In these days of readily available functions and packages that do everything, often the modeler is left with a 10,000 ft. view of things only. For example, if you are doing a Poisson regression, the modeling of dispersion parameter is close to automatic in R, SAS, SPSS. It almost looks like magic. What’s going on under the hood ? If one goes to the Frequentist side of world and explore things, one often finds heavy reliance on asymptotics and heaps of formulae. If you go to the Bayesian world, there is some learning curve in terms of setting up the right infra to get to the bottom of the stuff. You need to know BUGS and also a way to invoke BUGS from your  programming environment. So, sometimes back of envelope parameter estimation and inference becomes elusive. Having said that, the knowledge of Bayesian world is definitely better than living ONLY in the Frequentist world.

But there is an alternate world between this Frequentist and Bayesian mode of thinking, The Fisherian World. This is very appealing world to inhabit from time to time. In this world, all one needs to know is, just one object , “Likelihood function”. That’s it. Once you have the likelihood function for whatever data you have , estimation and inference is largely computational. What I mean by computational is, a plain vanilla optimization routine. Nothing fancy.

I like bootstrapping for, it gets me out of Frequentist world. However bootstrapping takes me only so far. If I have to find relationships between variables, hypothesize a model and test it, I have to eventually fall back to a non-bootstrapping world.
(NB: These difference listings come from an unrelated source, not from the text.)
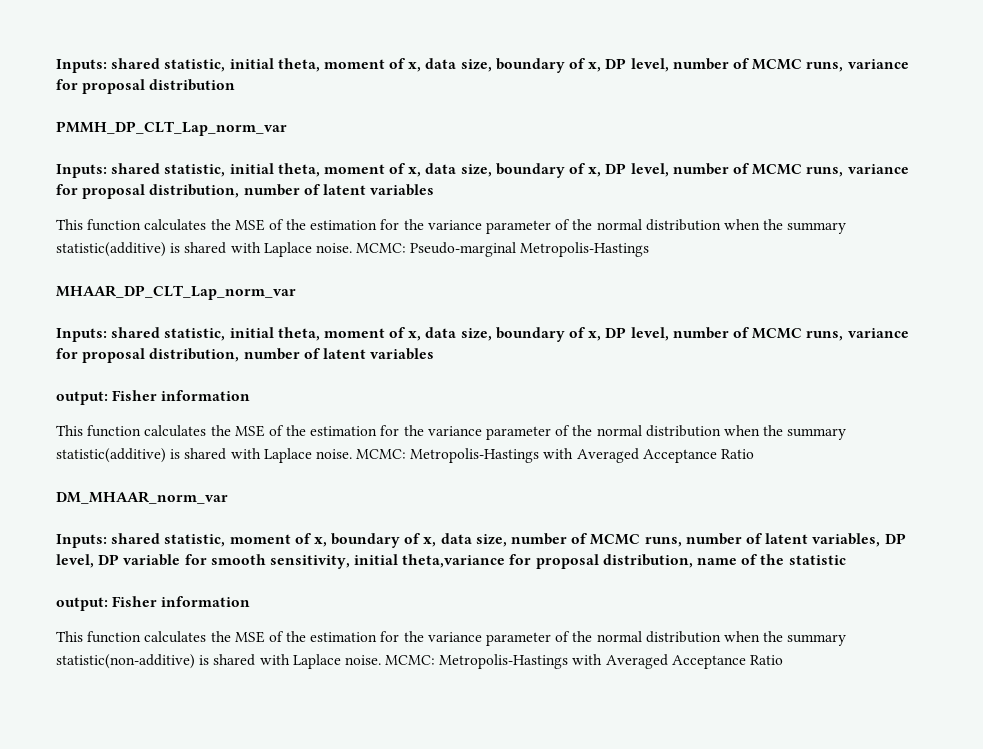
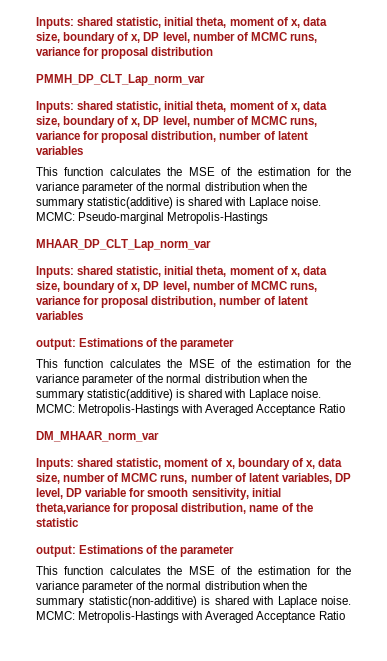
[112,390,251,401] Fisher information -> [79,338,235,350] Estimations of the parameter
[112,596,251,607] Fisher information -> [79,545,235,557] Estimations of the parameter

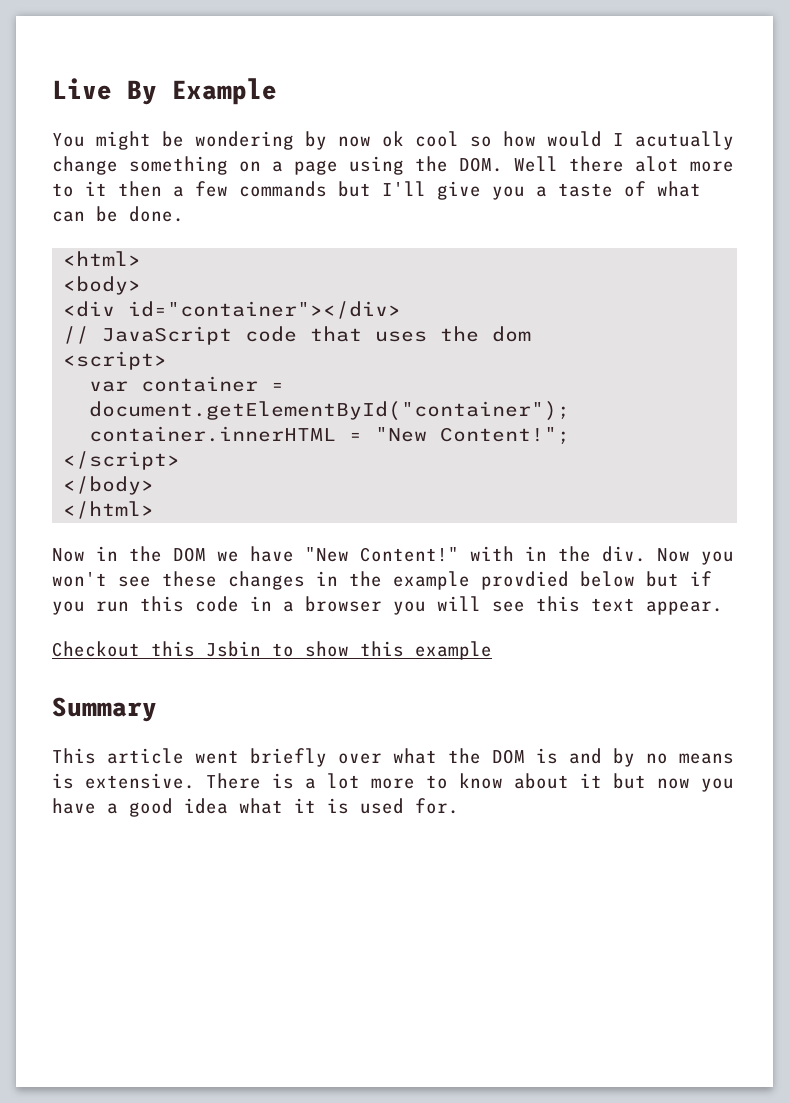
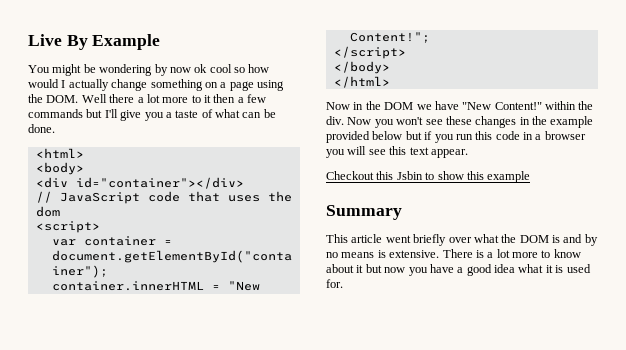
[635,131,734,150] acutually -> [68,79,109,91] actually
[635,156,679,172] alot -> [137,94,160,103] a lot
[470,546,547,561] with in -> [545,101,576,110] within
[481,571,569,590] provdied -> [326,131,370,143] provided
Till date, I have came across Fisherian concepts only in bits and pieces. “Maximum Likelihood estimation” is something that looked nice and easy to apply. Fisher information was convenient to get standard errors of estimates. However I made the mistake of thinking that MLE and Fisher information is all that is there in the Fisher’s world. A grave mistake. This book opened my eyes to a completely new world of modeling and inference. 

Brad Efron,  says in one of his papers, that 21st century stats will heavily rely on long forgotten Fisherian concepts. Whether the prediction comes true or not, learning Fisherian way of modeling and inference is going to change the way you think about many aspects of statistics.

This book is the main reason for me being thrilled about the whole Fisher’s way of thinking. The book is extremely well written and a diligent reader can reap massive benefits by spending time and effort on it. I think it is THE BEST book on statistics that I have ever read till date. When I worked through this book, it seemed like I was climbing a hillock at regular intervals, rather than a big mountain. The author introduces various concepts with a seemingly challenging problem, i.e a steep climb on a hillock and then allows you to glide smoothly down the hillock.This type of presentation does not tire the reader or create fatigue. May be stats teachers/faculty can take a cue from this book to organize their lectures for the students.

A great quote from the book ,

Understanding statistics is best achieved through a direct experience, in effect letting the knowledge pass through the fingers rather than the ears and the eyes only.

Indeed, this book makes a strong case for coding up stuff and letting the knowledge pass through fingers. Every chapter has concepts that become mightily clear, ONLY after coding. In fact there isn’t a single chapter in the book where one can merely read the contents and get the message. 

Reading this book has been a delightful experience. May the best thing to have happened to me in 2012.